Churiungo/é das palavras mais antigas -/a voz/fruto bilingue/da infância", são versos de um poema de uma melancolia devastadora e que estão no livro "Sortilégios da Terra - Canto de Narração e Exemplo". O poeta angolano Zetha Gonçalves decifra essa palavra antiga: "Churiungo/é baga verde,/pintalgada de negro-// quando surge,/em seu esplendor nascente// serve,/esmagada,/para fazer cola-cola/caseira,/para papel.// Maduro/é noite de Lua Nova/- e sua escandalosa doçura:// namoram-no as crianças,/os catuituis,/e há até - por delícia e pecado! -/quem os apanhe/para fazer doce, compota." Zetho Cunha Gonçalves, vivendo embora em Portugal há muitos anos, nasceu na cidade do Huambo, em 1960. Este livro de poemas transborda de plantas, de frutos, de cheiros, de pratos tradicionais.

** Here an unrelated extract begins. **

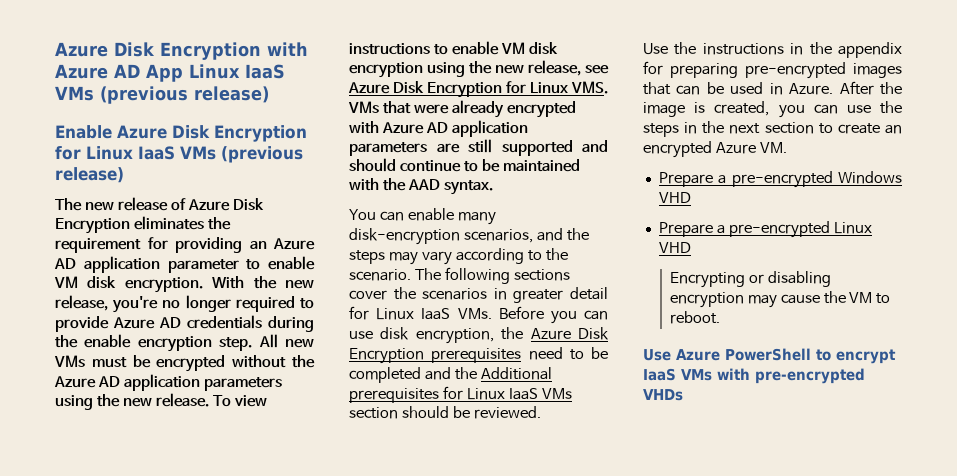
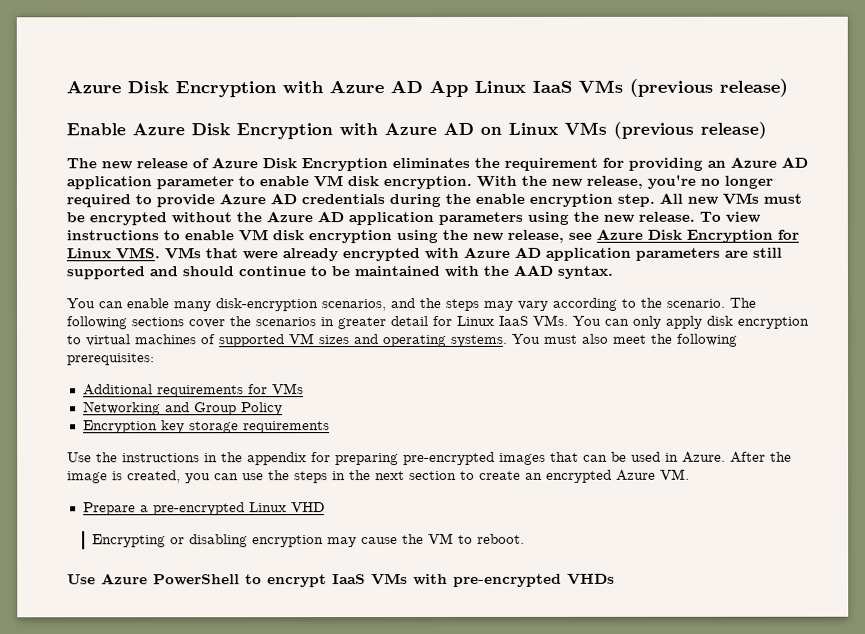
[55,146,175,160] for Linux IaaS -> [339,122,558,137] with Azure AD on Linux
[498,306,608,324] [349,327,609,344] [349,347,608,364] [349,367,552,383] [349,386,572,403] [349,406,541,419] Before you can use disk encryption, the Azure Disk Encryption prerequisites need to be completed and the Additional prerequisites for Linux IaaS VMs section should be reviewed. -> [572,315,810,329] [67,333,738,348] [67,353,155,366] [82,383,304,398] [82,401,283,416] [82,420,330,434] You can only apply disk encryption to virtual machines of supported VM sizes and operating systems. You must also meet the following prerequisites: // Additional requirements for VMs // Networking and Group Policy // Encryption key storage requirements
[658,171,902,188] [658,192,691,203] // Prepare a pre-encrypted Windows VHD -> (690, 474) none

"Loangueiro não se planta - nasce/sortilégio da terra,/no meio do mato,/pelas terras todas/do Huambo até ao mar." Ou: "Estrume de cavalo é bom para a liamba - cresce/com mais força, faz pensar melhor." Ou: "Nocha - é o sol que se come,/ à beira da chuva:/o sol espesso/mordido pelos pássaros."
Toda a natureza, selvagem ou domesticada, é resumida no poema final "Canto da Narração e Exemplo" (Editora: Bonecos Rebeldes), relato do que há e não há, do que se come e não come, do que se bebe e do que não se bebe, no Cutato, entre Vila da Ponte e Chilandangombe. É uma espécie de enebriante langalenga infantil: "No Cutato/joga-se o tchela e dança-se a cauêma - não se come/gengibre,/nem cola, nem se come caju." Esta língua miscigenada, incluindo até expressões nganguelas é suave, cantante, dançante. Não deve ser isso a poesia?